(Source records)
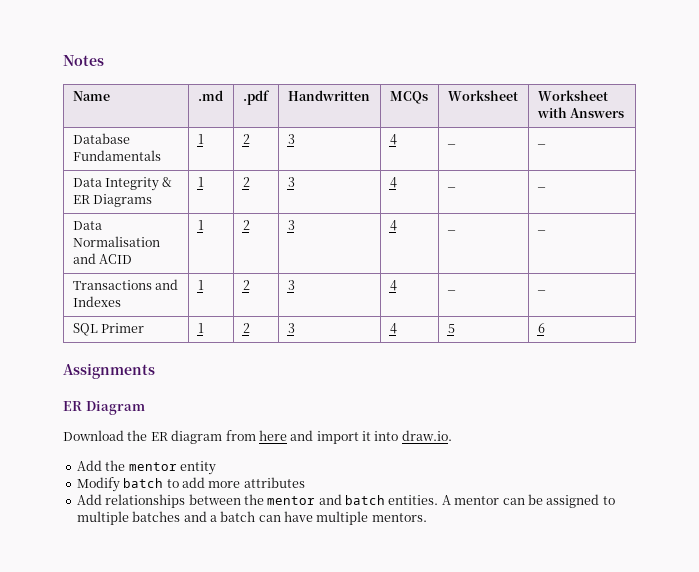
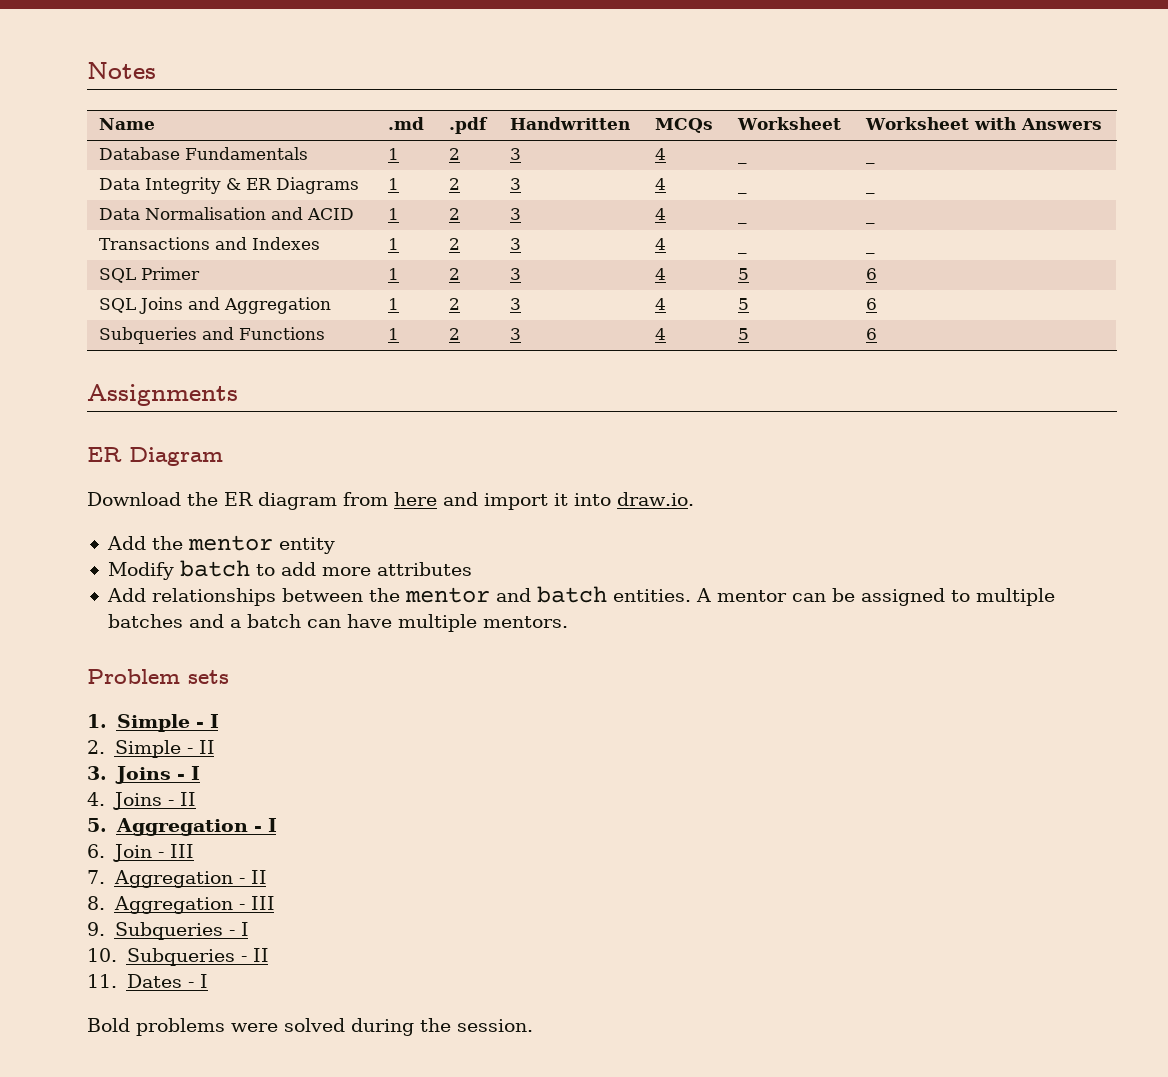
(545, 328) none -> [98,297,331,314] [387,298,399,310] [448,298,460,310] [509,298,521,310] [654,298,666,310] [737,298,749,310] [865,298,877,310] [98,327,325,344] [387,328,399,340] [448,328,460,340] [509,328,521,340] [654,328,666,340] [737,328,749,340] [865,328,877,340] // SQL Joins and Aggregation | 1 | 2 | 3 | 4 | 5 | 6 // Subqueries and Functions | 1 | 2 | 3 | 4 | 5 | 6
(427, 517) none -> [87,669,229,684] [87,714,219,732] [87,740,215,758] [87,766,200,784] [87,792,196,810] [87,818,277,836] [87,844,194,862] [87,870,267,888] [87,896,275,914] [87,922,249,940] [87,948,269,966] [87,974,208,988] [87,1018,533,1036] // Problem sets // 1. Simple - I // 2. Simple - II // 3. Joins - I // 4. Joins - II // 5. Aggregation - I // 6. Join - III // 7. Aggregation - II // 8. Aggregation - III // 9. Subqueries - I // 10. Subqueries - II // 11. Dates - I // Bold problems were solved during the session.

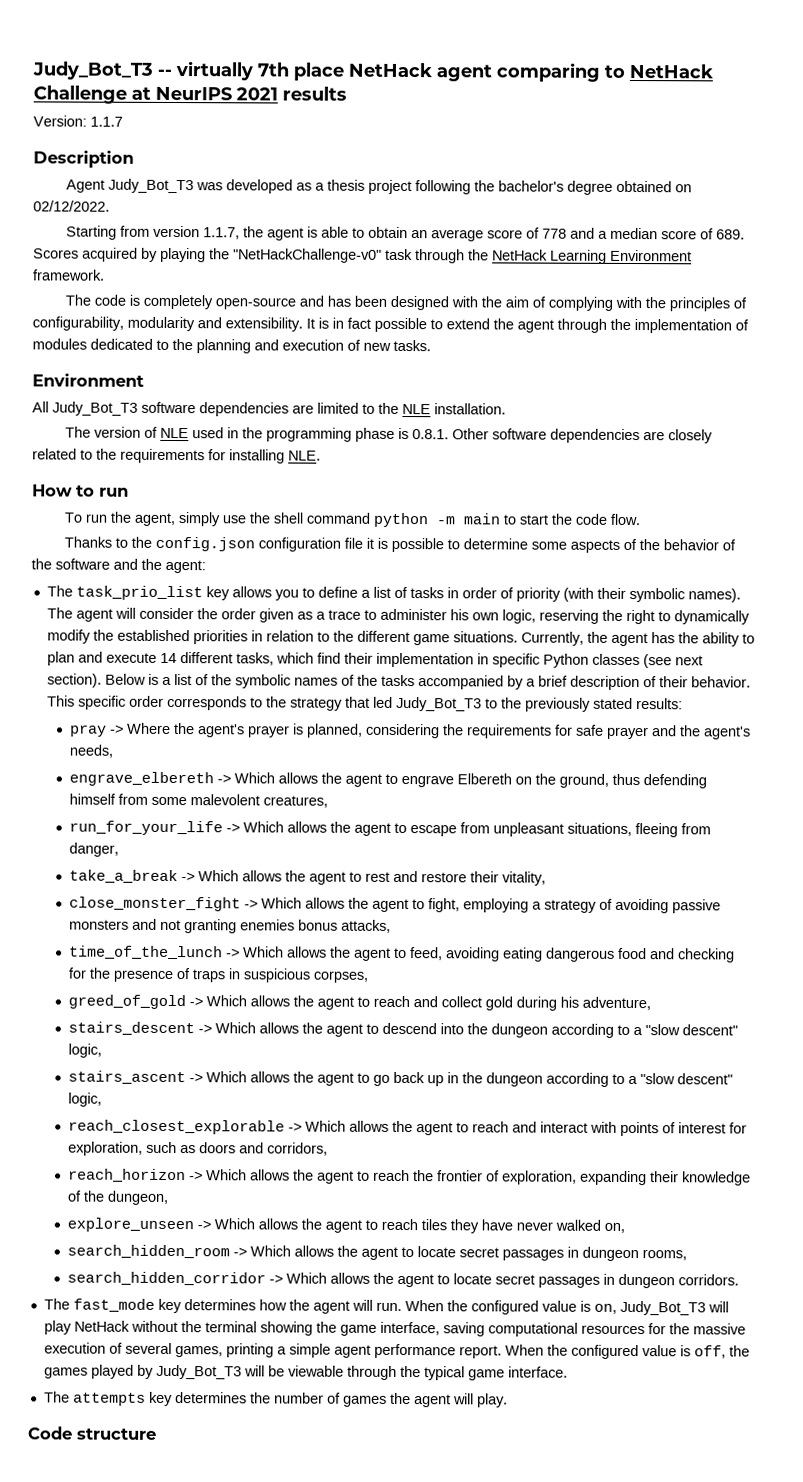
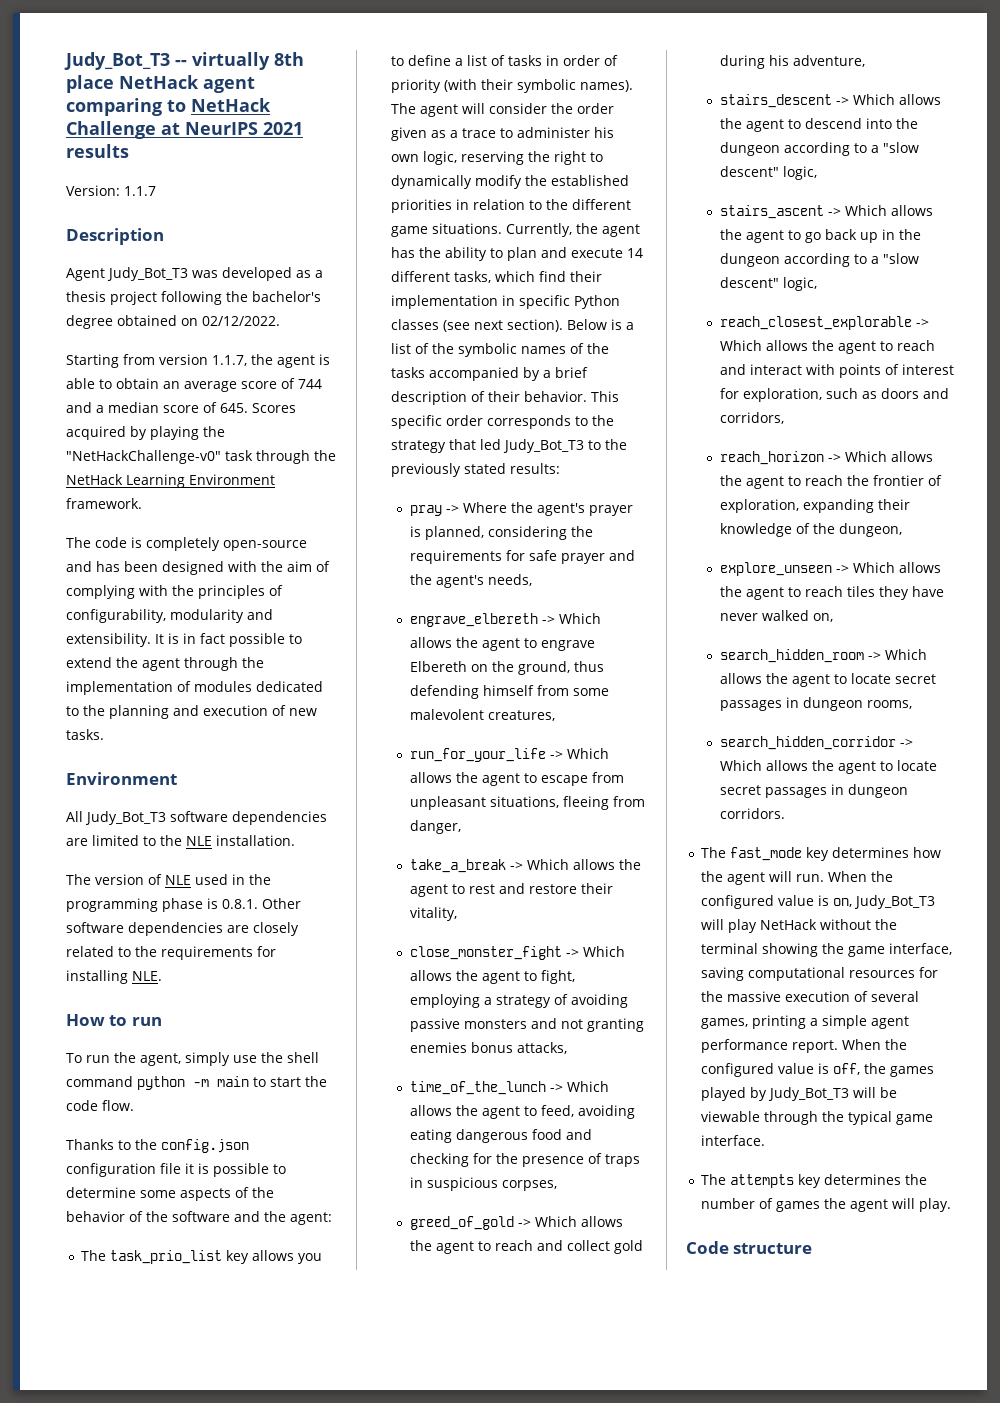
[257,62,289,77] 7th -> [274,52,304,66] 8th
[542,228,568,239] 778 -> [298,379,322,389] 744
[716,229,746,240] 689. -> [220,403,248,413] 645.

### Task goal
Write out again, exactly, the line containing "[542,228,568,239] 778 ->" and every later line of the records. Omit the rest.

### Solution
[542,228,568,239] 778 -> [298,379,322,389] 744
[716,229,746,240] 689. -> [220,403,248,413] 645.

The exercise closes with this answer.